Additionally, I plan to increase my participation in community activities and professional organizations. Engaging in community-driven projects and supporting corporate social responsibility (CSR) initiatives will enhance my cultural awareness and provide opportunities to apply my skills meaningfully. This aligns with the principles of social responsibility and community engagement emphasized in the module.

In future projects, I will apply the knowledge and skills gained from this module to ensure rigorous and ethical research practices. This includes conducting thorough literature reviews, designing robust research methodologies, and critically evaluating findings to contribute valuable insights to the field of computing. I will continue to refine my data analysis and visualization skills to communicate research findings effectively and support informed decision-making.

Finally, I plan to document my progress and reflect on my learning journey regularly. Maintaining a detailed record of completed courses, new skills acquired, and their application in projects will help me track my development and identify areas for further improvement. Seeking feedback from peers and mentors will provide additional perspectives and help me adjust my plans as necessary.

Conclusion

The Research Methods and Professional Practice module has been a transformative experience, providing me with a solid foundation in research methods, ethical considerations, and professional practices. By applying the lessons learned and continuously seeking to improve, I am confident that I will be well-equipped to navigate the challenges and opportunities in the field of computing. This reflective piece documents my achievements and serves as a roadmap for my ongoing professional and personal development.

References

Chapman, R. (2019) Exploring the Value of Risk Management for Projects: Improving Capability Through the Deployment of a Maturity Model. IEEE Engineering Management Review 47(1): 126-143.

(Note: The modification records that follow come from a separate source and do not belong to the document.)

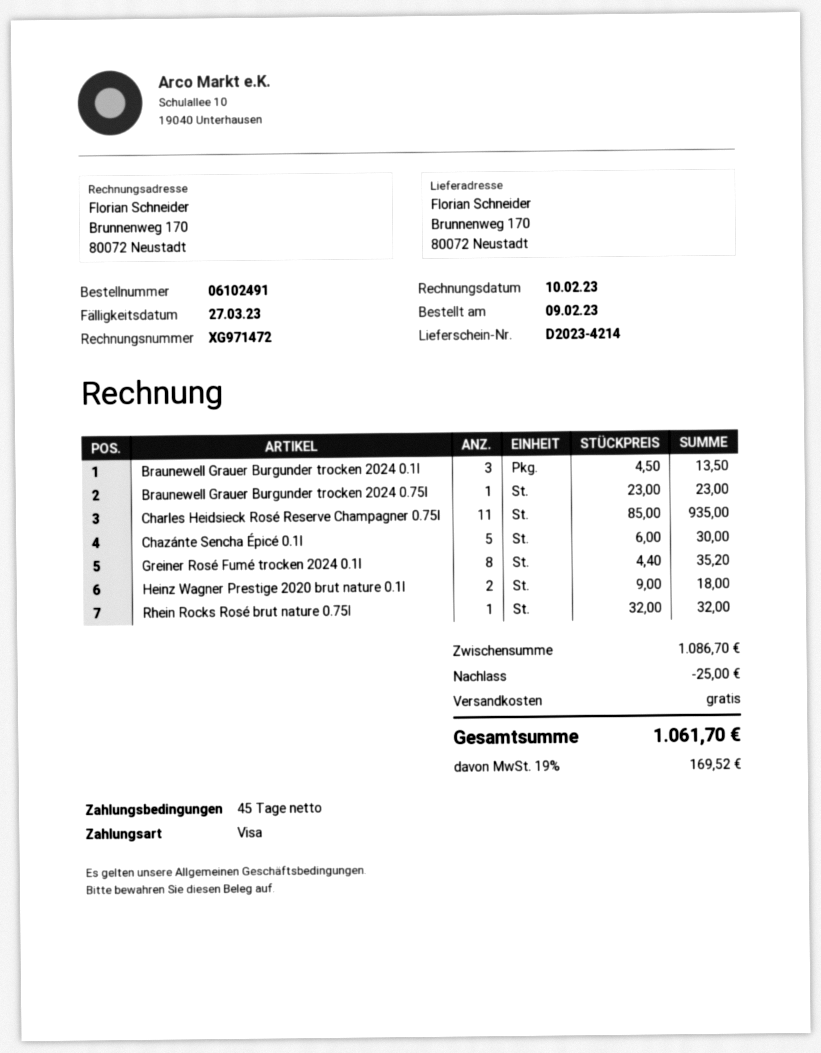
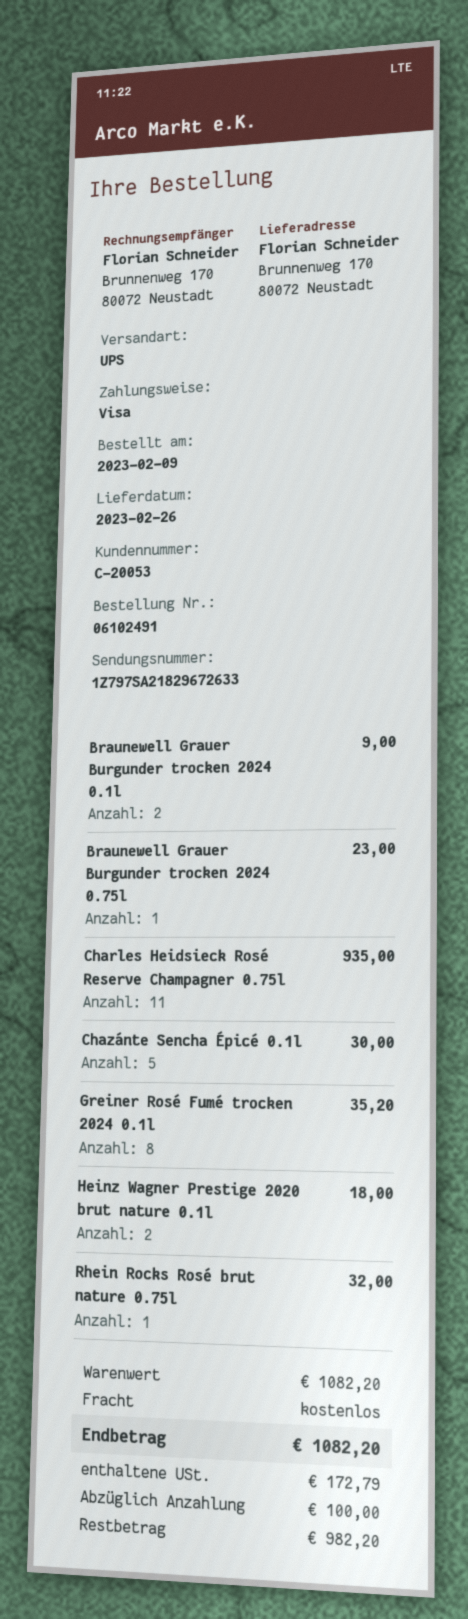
Braunewell Grauer Burgunder trocken 2024 0.1l: 3 for 13.50 -> 2 for 9.00
subtotal: 1086.70 -> 1082.20
discount: 25.00 -> none
tax: 169.52 -> 172.79
total: 1061.70 -> 1082.20

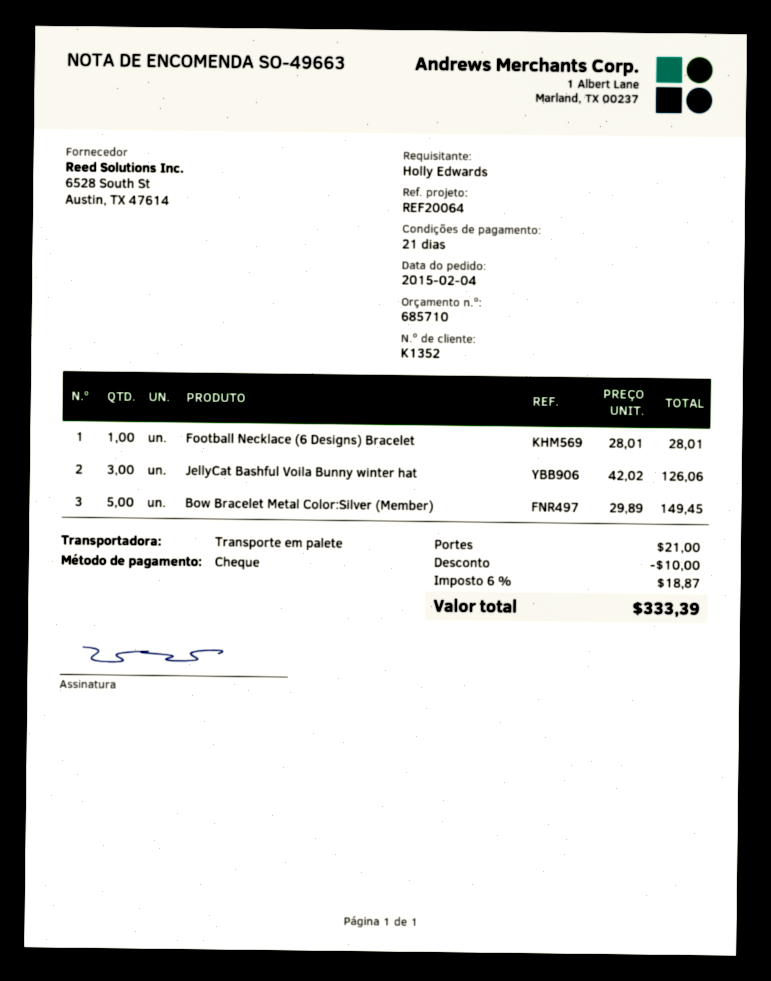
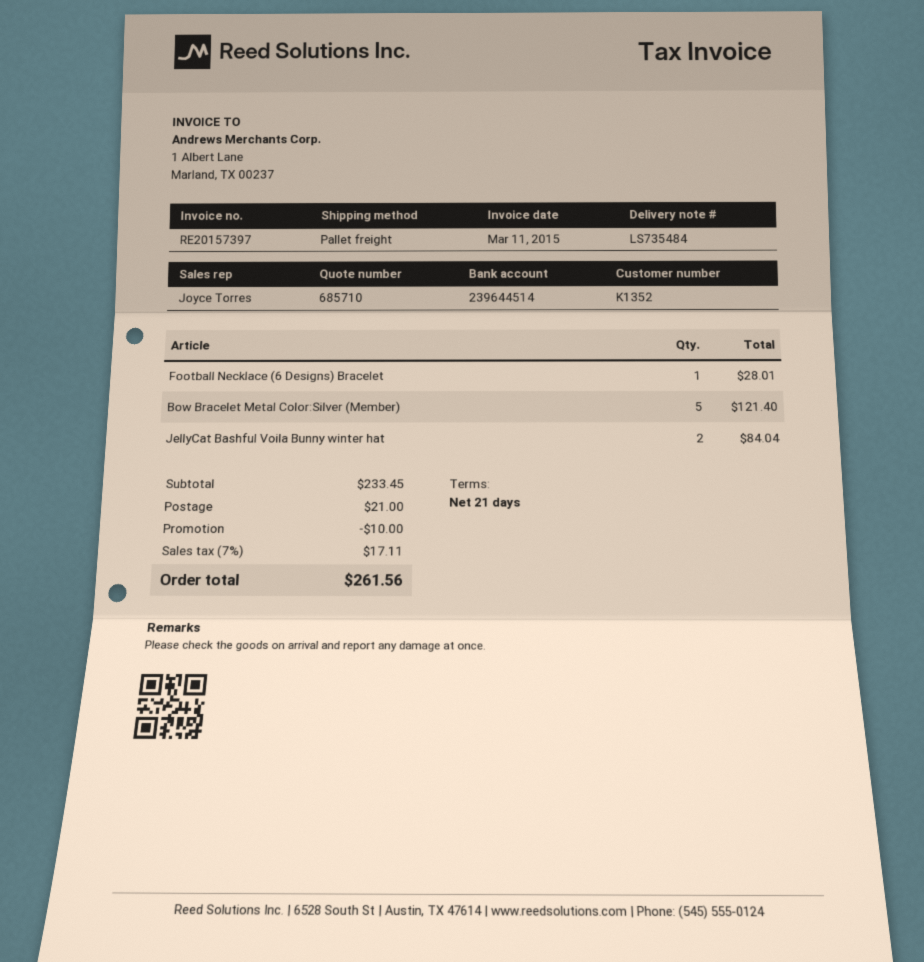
JellyCat Bashful Voila Bunny winter hat: 3 for 126.06 -> 2 for 84.04
Bow Bracelet Metal Color:Silver (Member): 5 for 149.45 -> 5 for 121.40
tax: 6% = 18.87 -> 7% = 17.11
total: 333.39 -> 261.56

Correa, N. et al. (2023) Worldwide AI ethics: A review of 200 guidelines and recommendations for AI governance.

Project Management Institute. (2020) A Guide to the Project Management Body of Knowledge PMBOK Guide, 7th Edition. Newtown Square, PA: Project Management Institute.

Ring, G., Waugaman, C. & Brackett, B. (2017) The Value of Career ePortfolios on Job Applicant Performance: Using Data to Determine Effectiveness. International Journal of ePortfolio 7(2): 225-236.

Weber, K. (2018) Employer perceptions of an engineering student’s electronic portfolio._ International Journal of ePortoflio_ 8(1): 57–71.